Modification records
+ + + + + + +

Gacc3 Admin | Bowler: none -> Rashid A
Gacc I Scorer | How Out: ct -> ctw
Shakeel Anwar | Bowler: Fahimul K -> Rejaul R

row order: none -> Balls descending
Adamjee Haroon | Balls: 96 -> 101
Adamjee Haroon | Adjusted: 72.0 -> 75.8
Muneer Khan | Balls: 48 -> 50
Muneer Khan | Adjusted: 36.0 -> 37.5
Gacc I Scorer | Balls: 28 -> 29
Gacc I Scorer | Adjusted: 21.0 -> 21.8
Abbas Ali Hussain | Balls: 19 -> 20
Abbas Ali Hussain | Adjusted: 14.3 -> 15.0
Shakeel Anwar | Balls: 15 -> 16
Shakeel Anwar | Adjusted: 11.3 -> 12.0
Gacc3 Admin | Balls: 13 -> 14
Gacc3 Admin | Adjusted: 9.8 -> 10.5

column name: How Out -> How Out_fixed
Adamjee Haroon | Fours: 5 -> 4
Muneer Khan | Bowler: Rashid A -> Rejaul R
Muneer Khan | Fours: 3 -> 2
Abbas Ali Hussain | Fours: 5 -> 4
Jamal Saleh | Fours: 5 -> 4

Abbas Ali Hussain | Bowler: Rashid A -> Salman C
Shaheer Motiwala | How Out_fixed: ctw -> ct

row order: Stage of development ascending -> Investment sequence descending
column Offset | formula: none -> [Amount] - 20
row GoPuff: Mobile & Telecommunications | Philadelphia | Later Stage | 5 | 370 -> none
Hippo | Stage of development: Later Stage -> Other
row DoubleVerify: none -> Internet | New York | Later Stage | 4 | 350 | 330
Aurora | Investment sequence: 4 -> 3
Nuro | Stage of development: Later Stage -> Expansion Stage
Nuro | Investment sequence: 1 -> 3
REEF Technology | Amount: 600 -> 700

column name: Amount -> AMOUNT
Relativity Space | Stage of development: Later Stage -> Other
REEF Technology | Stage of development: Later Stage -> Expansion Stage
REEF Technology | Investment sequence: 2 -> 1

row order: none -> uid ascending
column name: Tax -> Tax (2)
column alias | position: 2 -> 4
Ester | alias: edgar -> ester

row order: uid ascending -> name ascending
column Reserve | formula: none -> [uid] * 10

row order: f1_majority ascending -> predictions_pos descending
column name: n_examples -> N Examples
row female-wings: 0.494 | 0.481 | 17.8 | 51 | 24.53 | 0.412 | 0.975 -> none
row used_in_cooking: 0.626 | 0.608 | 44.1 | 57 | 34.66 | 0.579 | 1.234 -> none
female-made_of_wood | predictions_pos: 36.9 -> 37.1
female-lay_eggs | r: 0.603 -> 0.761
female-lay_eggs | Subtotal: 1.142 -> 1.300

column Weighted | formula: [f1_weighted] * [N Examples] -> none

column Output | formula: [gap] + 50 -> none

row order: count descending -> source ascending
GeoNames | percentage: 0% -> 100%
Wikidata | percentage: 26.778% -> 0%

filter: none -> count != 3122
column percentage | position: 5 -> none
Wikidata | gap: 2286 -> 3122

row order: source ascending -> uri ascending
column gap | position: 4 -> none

+ + + + + + +

What to produce
Note each line above that contains "Abbas" and copy it out.

Task output
Abbas Ali Hussain | Balls: 19 -> 20
Abbas Ali Hussain | Adjusted: 14.3 -> 15.0
Abbas Ali Hussain | Fours: 5 -> 4
Abbas Ali Hussain | Bowler: Rashid A -> Salman C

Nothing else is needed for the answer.